Reasonableness of requiring a British child to leave UK

It turns out that the Secretary of State’s policy is that it is never reasonable to require a British citizen child to leave the UK.

This was not widely known and indeed it was the Presenting Officer, Mr Wilding, who very properly brought this to the attention of the tribunal. The policy is set out in paragraph 11.2.3 of policy guidance document Immigration Directorate Instruction – Family Migration – Appendix FM, Section 1.0(B) “Family Life as a Partner or Parent and Private Life, 10 year Routes:

Save in cases involving criminality, the decision maker must not take a decision in relation to the parent or primary carer of a British Citizen child where the effect of that decision would be to force that British child to leave the EU, regardless of the age of that child. This reflects the European Court of Justice Judgment in Zambrano.

Where a decision to refuse the application would require a parent or primary carer to return to a country outside the EU, the case must always be assessed on the basis that it would be unreasonable to expect a British Citizen child to leave the EU with that parent or primary carer.

In such cases it will usually be appropriate to grant leave to the parent or primary carer, to enable them to remain in the UK with the child, provided that there is satisfactory evidence of a genuine and subsisting parental relationship.

It may, however, be appropriate to refuse to grant leave where the conduct of the parent or primary carer gives rise to considerations of such weight as to justify separation, if the child could otherwise stay with another parent or alternative primary carer in the UK or in the EU…

The tribunal goes on to find:

It appears to us inevitable that if the guidance to which Mr Wilding has drawn our attention had been applied to the present family, at any time after it was published, and on the basis that the youngest child is a British citizen, the conclusion would have been that the appellants should have been granted a period of leave in order to enable the British citizen child to remain in the United Kingdom with them.

The policy is refreshingly sensible, although one suspects that its days might be numbered. It reflects Zambrano case law and the construction of the statutory provisions in the Immigration Rules at paragraph EX.1. and in the Nationality, Immigration and Asylum Act 2002 at s.117B(6) combined with cases such as MA (Pakistan) [2016] EWCA Civ 705 (actually on 7 years residence by non British children, but surely transferable) all point in this direction in any event.

On the facts of this case the primary carer parent had no right to remain in the UK and the other parent was serving a long prison sentence. In other cases where one of the parents does have a right to live in the UK, for example because he or she is British or has Indefinite Leave to Remain, and is able to care for the child, the Home Office will argue that the child is not being required to leave the UK because one of the parents can remain with that child while the other leaves.

In such cases, the real questions are

1. Whether the parent with a right to live in the UK really can care for the child (for example, what if they are not willing, or have never previously cared for the child?)

2. Whether it is reasonable and proportionate for the family to be split and for the child to manage without the departing parent.

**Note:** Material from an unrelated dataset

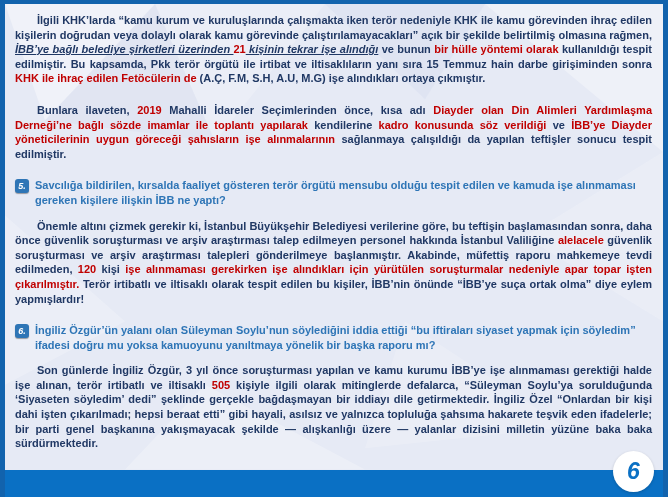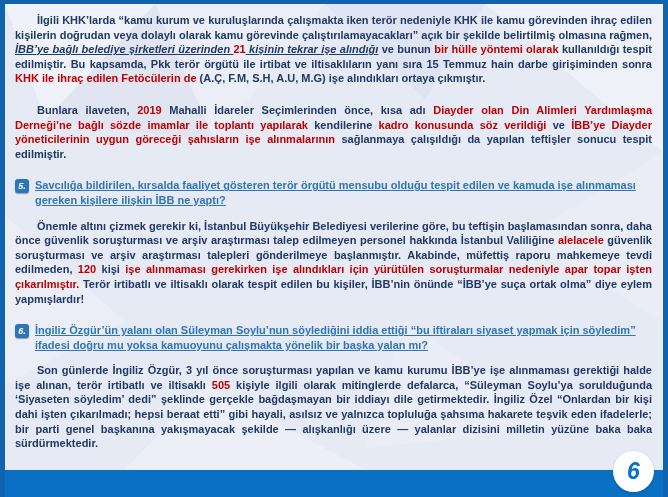"Savcılığa bildirilen, kırsalda faaliyet" .q-text { text-decoration: underline -> none }
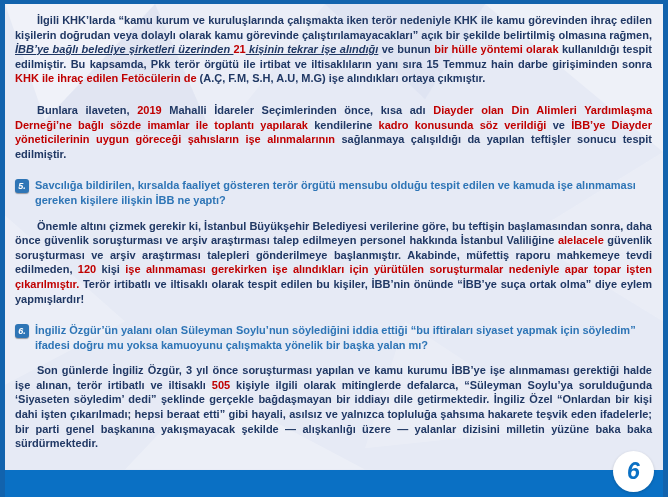"İngiliz Özgür’ün yalanı olan Süleyman" span.q-text { text: çalışmakta yönelik bir başka yalan -> yanıltmaya yönelik bir başka raporu }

Where there is no criminality involved, one would have thought the obvious answer was “no” but it needs to be decided on a case by case basis.

Experience suggests that the Home Office takes a hard line, however, and is willing to split families with no regard to the future consequences for wider social policy.

Jurisdiction of the tribunal in human rights appeals

Under the appeal regime established by the Immigration Act 2014, the only available ground of appeal in non asylum cases is that the decision breached a person’s human rights. Previous grounds of appeal including that of a decision being “not in accordance with the law” have been abolished.

Under this new regime, how far can the tribunal take into account a departure of the Secretary of State from her own policies? This was a question previously considered by Mr Ockelton in the case of AG and others (Policies; executive discretions; Tribunal’s powers) Kosovo [2007] UKAIT 00082 for those with an interest in such matters.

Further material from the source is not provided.